Rizzio aurait été le seul obstacle peut-être au consentement de Marie Stuart; mais, soit prompte satiété d'amour dans une femme inconstante, soit politique raffinée de Rizzio qui concédait le trône pour garder le cœur, il favorisa lui-même de tous ses efforts la pensée d'Elisabeth. Il pensa sans doute qu'il ne pourrait résister seul longtemps à l'envie des nobles écossais ligués contre lui, qu'il fallait un roi pour les assujettir à l'obéissance, et que ce roi, d'un extérieur charmant, mais d'un caractère et d'une intelligence subalternes, lui serait à jamais reconnaissant de l'avoir porté au trône et le laisserait régner, à l'abri de l'envie publique, sous son nom. L'histoire à cet égard n'a que des conjectures, mais la passion renaissante ou continuée de Marie Stuart pour son favori fait présumer qu'elle n'accepta Darnley que pour conserver Rizzio.
XII
Darnley parut à Holyrood et enleva tous les yeux par son incomparable beauté.

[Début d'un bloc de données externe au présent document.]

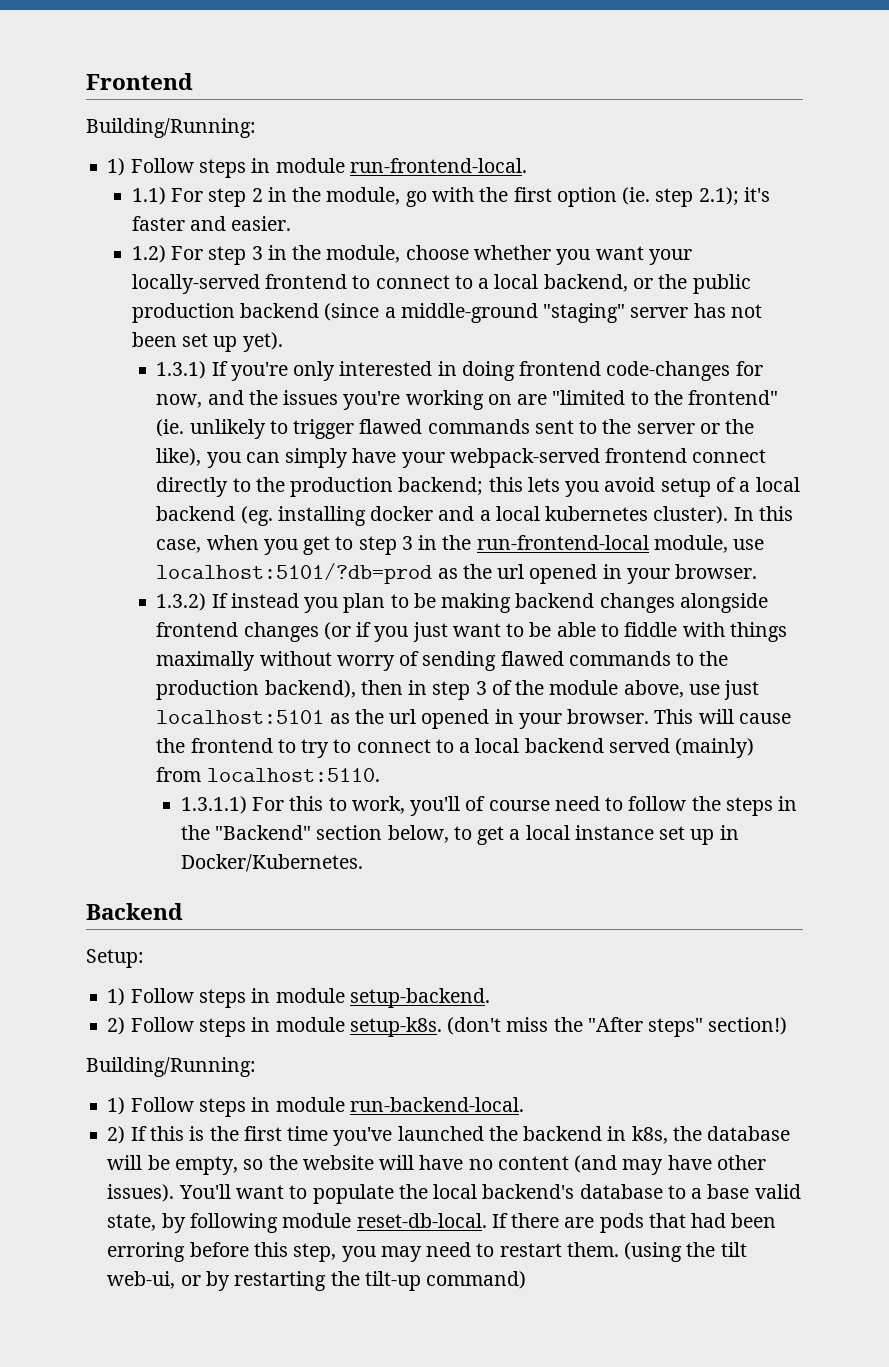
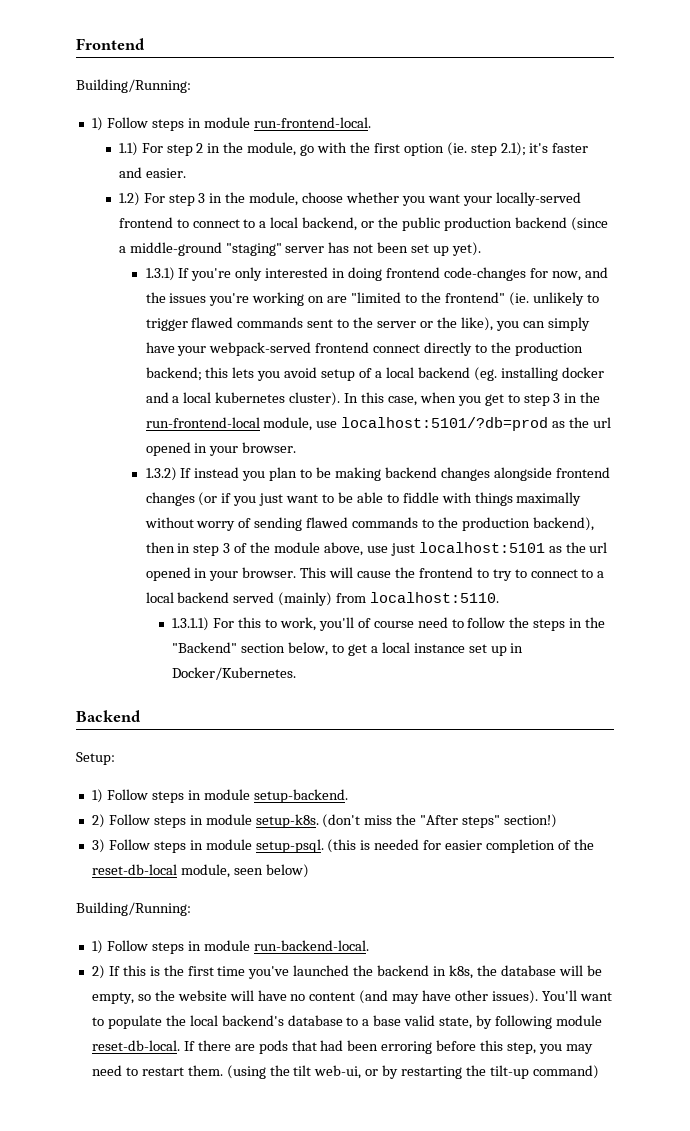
(788, 1026) none -> [91,839,594,853] [91,864,309,878] // 3) Follow steps in module setup-psql. (this is needed for easier completion of the reset-db-local module, seen below)

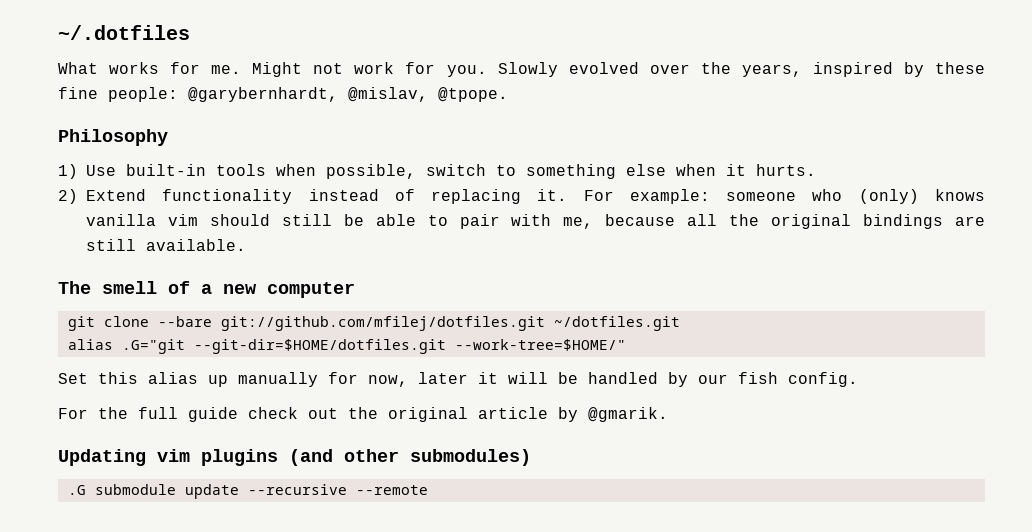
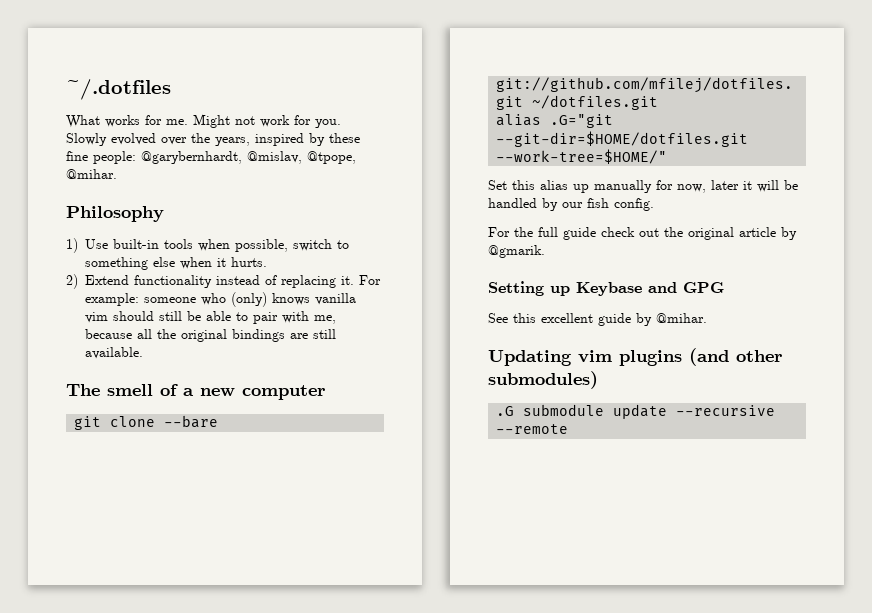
[438,87,508,102] @tpope. -> [307,151,356,164] [66,169,117,179] @tpope, @mihar.
(668, 414) none -> [488,281,724,296] [488,313,707,326] // Setting up Keybase and GPG // See this excellent guide by @mihar.

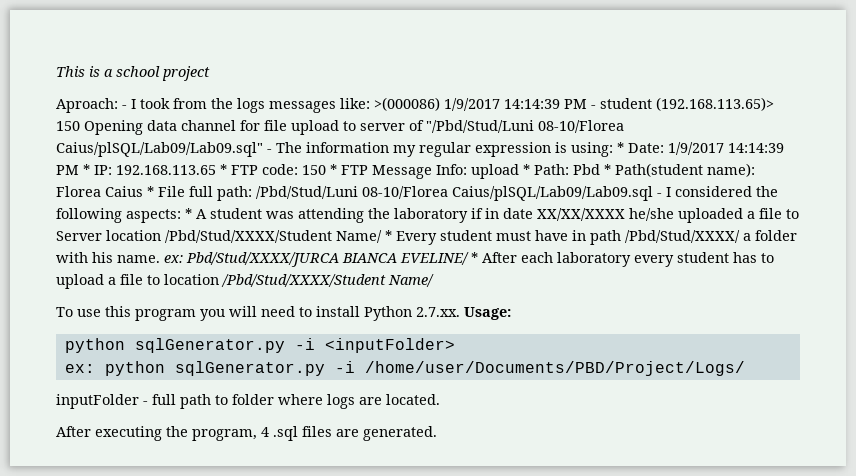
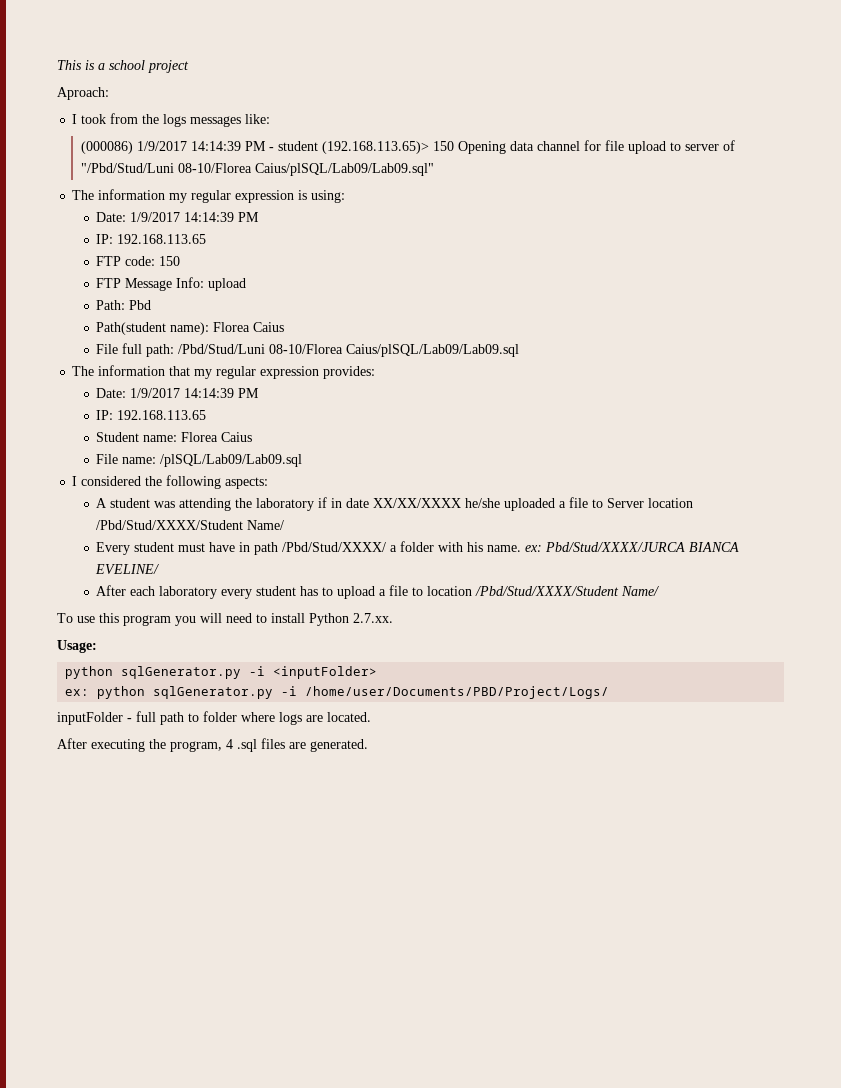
[122,105,127,109] - -> (109, 93) //
[374,97,440,111] >(000086) -> [80,141,133,154] // (000086)
[267,149,272,153] - -> (434, 169) //
[617,142,784,155] [56,164,227,175] * Date: 1/9/2017 14:14:39 PM * IP: 192.168.113.65 * -> [96,212,260,222] [96,234,207,244] // Date: 1/9/2017 14:14:39 PM // IP: 192.168.113.65 //
[330,164,337,175] * -> (181, 261) //
[523,164,530,175] * -> (247, 284) //
[604,164,611,175] * -> (152, 305) //
[147,186,154,197] * -> (285, 327) //
[657,193,662,197] - -> [72,365,376,379] [96,388,260,398] [96,410,207,420] [96,432,253,442] [96,454,303,467] // The information that my regular expression provides: // Date: 1/9/2017 14:14:39 PM // IP: 192.168.113.65 // Student name: Florea Caius // File name: /plSQL/Lab09/Lab09.sql //
[185,208,192,219] * -> (269, 483) //
[385,230,392,241] * -> (285, 525) //
[471,252,478,263] * -> (160, 569) //
(460, 312) none -> (393, 618) //

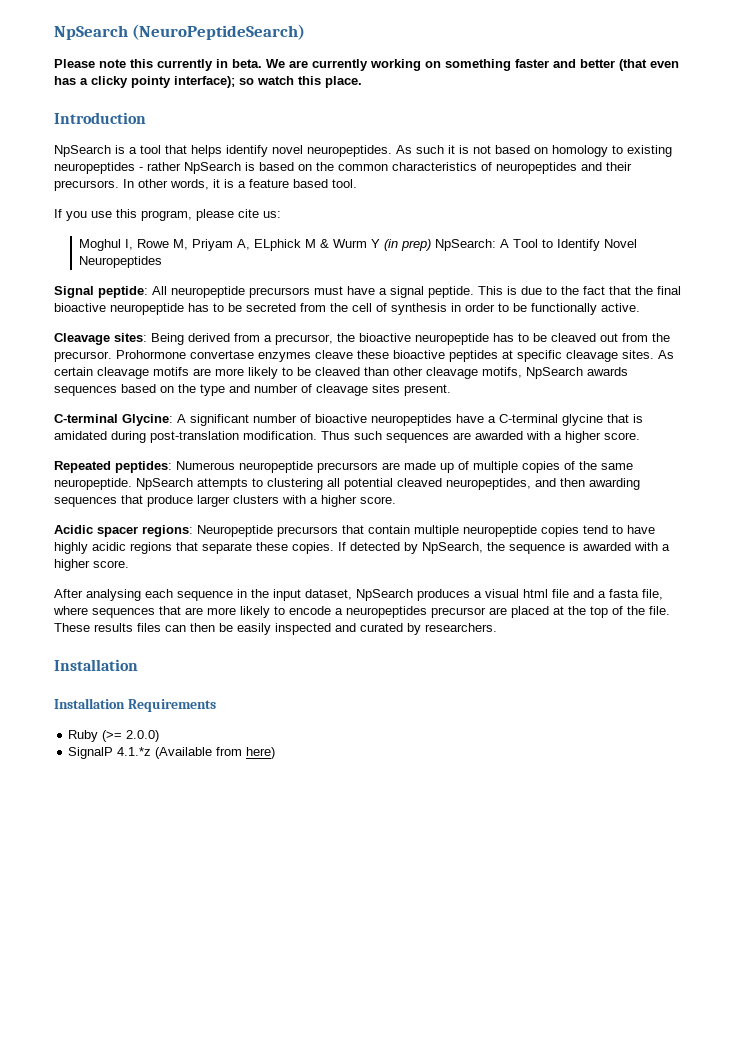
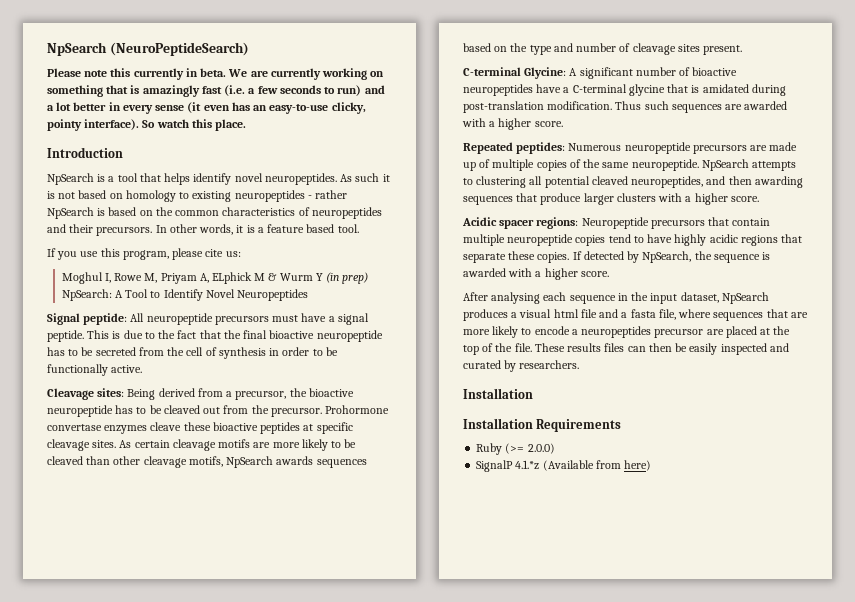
[515,59,679,71] [54,76,254,88] faster and better (that even has a clicky pointy interface); so -> [106,85,385,97] [47,102,366,114] [47,119,156,131] that is amazingly fast (i.e. a few seconds to run) and a lot better in every sense (it even has an easy-to-use clicky, pointy interface). So

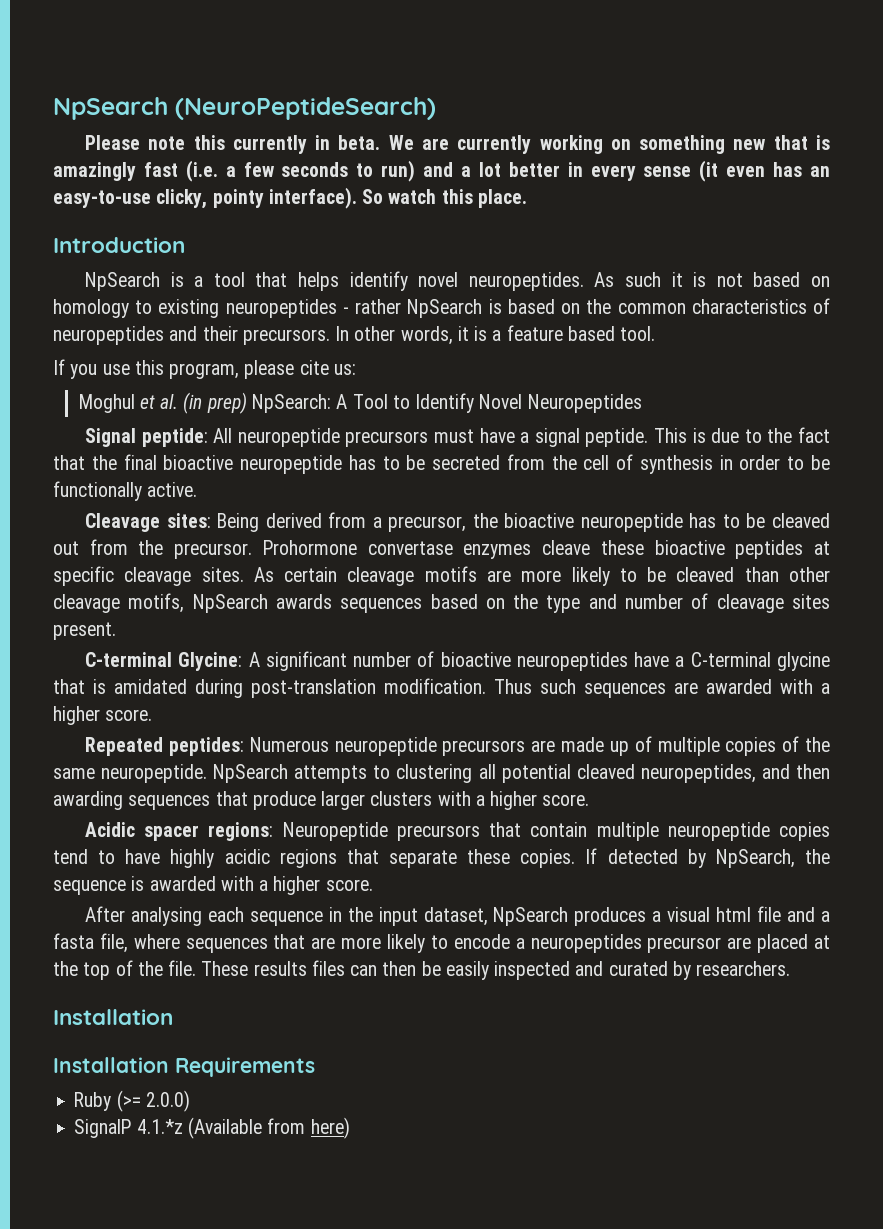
(103, 91) none -> [733,139,766,150] new
[104,272,323,284] I, Rowe M, Priyam A, ELphick M & Wurm Y -> [139,394,179,409] et al.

Cette beauté seulement, qui n'était pas encore accomplie par l'âge, manquait de cette virilité que donnent les années. Il y avait de l'adolescent dans son visage et de la femme dans sa taille, trop svelte et trop chancelante pour un roi. Marie Stuart parut changer de cœur en le voyant et donner son âme avec sa couronne. Les récits adressés par l'ambassadeur français à sa cour représentent ce mariage comme l'union de deux amants s'effaçant l'un l'autre par leurs charmes, et s'enivrant dans des fêtes prolongées du premier bonheur de leur vie. Les presbytériens seuls et Knox, à leur tour, faisaient discordance à ce bonheur par leurs murmures: «Soyons contents, disait ironiquement le comte de Marton, nous allons être gouvernés par un bouffon Rizzio, un enfant imbécile Darnley, et une princesse au cœur faible Marie Stuart!»—«On vous dira, écrit à Catherine de Médicis Paul de Foix, son envoyé à Holyrood, la vie gracieuse et aisée de ladite dame, employant tous les matins à la chasse et le soir aux danses, musiques et mascarades!»—«Ce n'est pas une chrétienne, s'écriait Knox dans sa chaire, ce n'est pas même une femme; c'est une divinité païenne: c'est Diane le matin, Vénus le soir!...»
XIII
Murray, le frère bâtard de Marie, qui lui avait affermi le royaume sous ses pas par sa haute et sage administration, ne tarda pas à être congédié par le nouveau roi, conseillé et dominé par le favori Rizzio. Il se retira dans l'estime des nobles et dans la sévère popularité de la nation. La légèreté de la reine écarta, par complaisance pour un musicien, le seul homme d'État de l'Écosse, pour laisser gouverner le caprice. Sous l'empire de Charles IX, qui méditait la Saint-Barthélemy, du duc d'Albe, ce bourreau sacré de Philippe II, et de Catherine de Médicis, l'âme de la persécution religieuse en France, Marie Stuart s'associa secrètement à la ligue de Bayonne qui ourdissait un plan d'unité religieuse pour toute l'Europe par l'extermination du protestantisme partout. Elle se vanta hautement de conduire bientôt ses troupes écossaises et ses alliés catholiques du continent à la conquête de l'Angleterre, et au triomphe du pape jusqu'à Londres. On comprend ce que de tels propos, rapportés immédiatement à Elisabeth par ses envoyés à Holyrood, semèrent de dissension sourde et d'animosité entre les deux reines. Les rivalités féminines s'associèrent en elles aux rivalités religieuses et politiques pour envenimer de levains sanglants leur hypocrite amitié. L'inconstance de Marie Stuart ne tarda pas à commencer d'elle-même la vengeance d'Elisabeth.